> _Excerpted records_
+===+
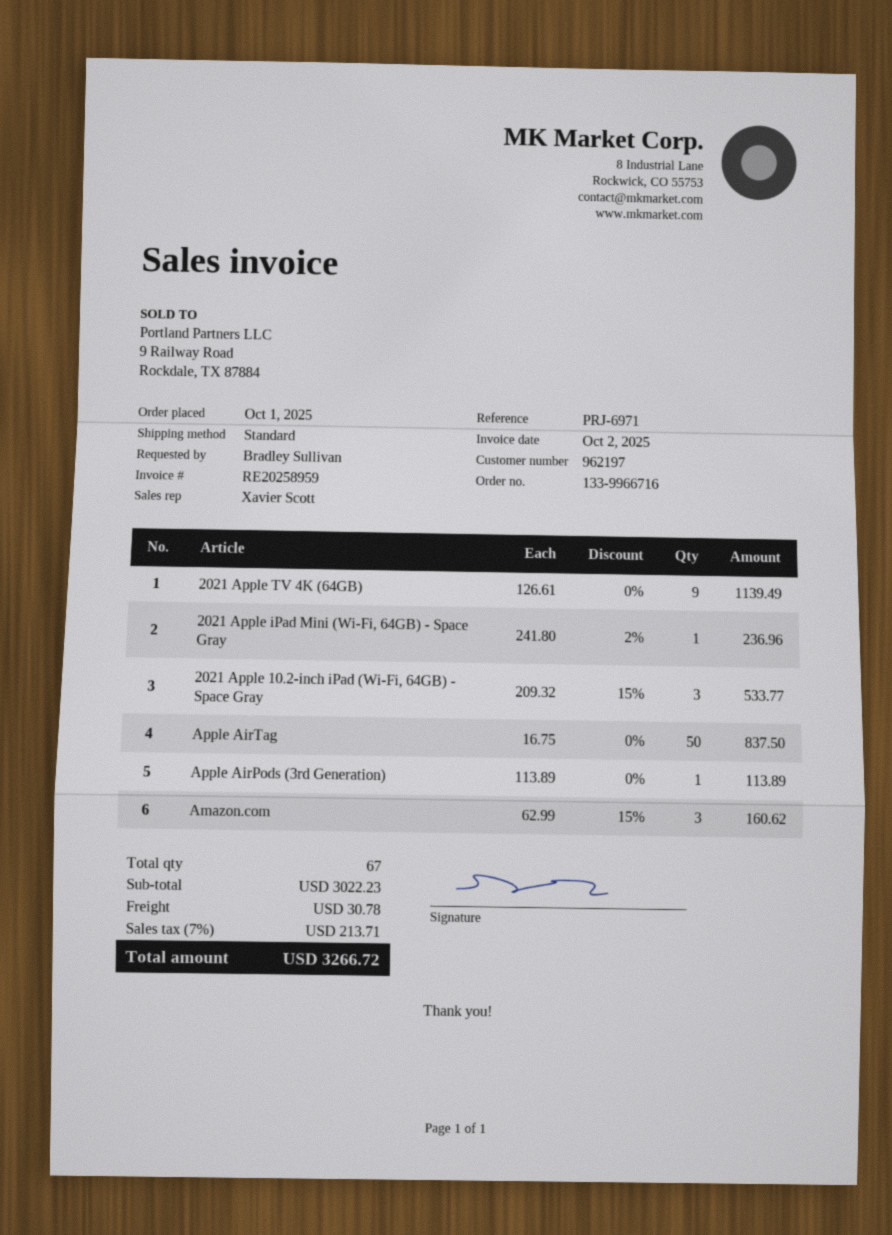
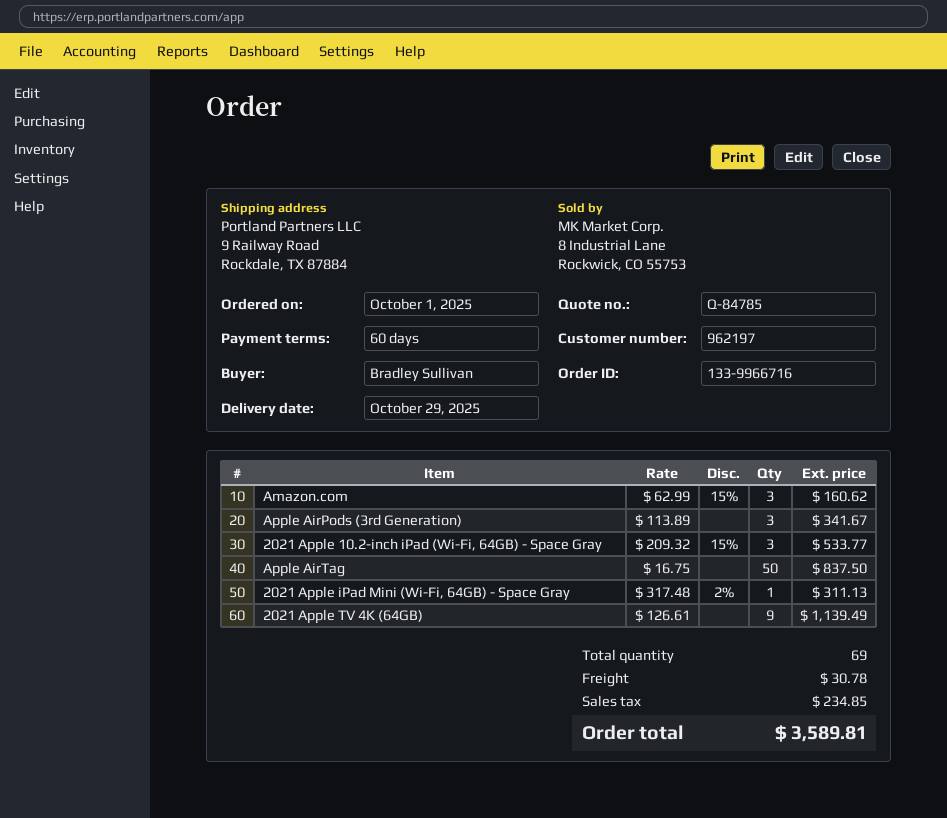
2021 Apple iPad Mini (Wi-Fi, 64GB) - Space Gray: 1 x 241.80 - 2% = 236.96 -> 1 x 317.48 - 2% = 311.13
Apple AirPods (3rd Generation): 1 x 113.89 = 113.89 -> 3 x 113.89 = 341.67
total quantity: 67 -> 69
tax: 213.71 -> 234.85
total: 3266.72 -> 3589.81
+===+
Print out all the material word for word but exclude any images.

> _Solution for this problem_
2021 Apple iPad Mini (Wi-Fi, 64GB) - Space Gray: 1 x 241.80 - 2% = 236.96 -> 1 x 317.48 - 2% = 311.13
Apple AirPods (3rd Generation): 1 x 113.89 = 113.89 -> 3 x 113.89 = 341.67
total quantity: 67 -> 69
tax: 213.71 -> 234.85
total: 3266.72 -> 3589.81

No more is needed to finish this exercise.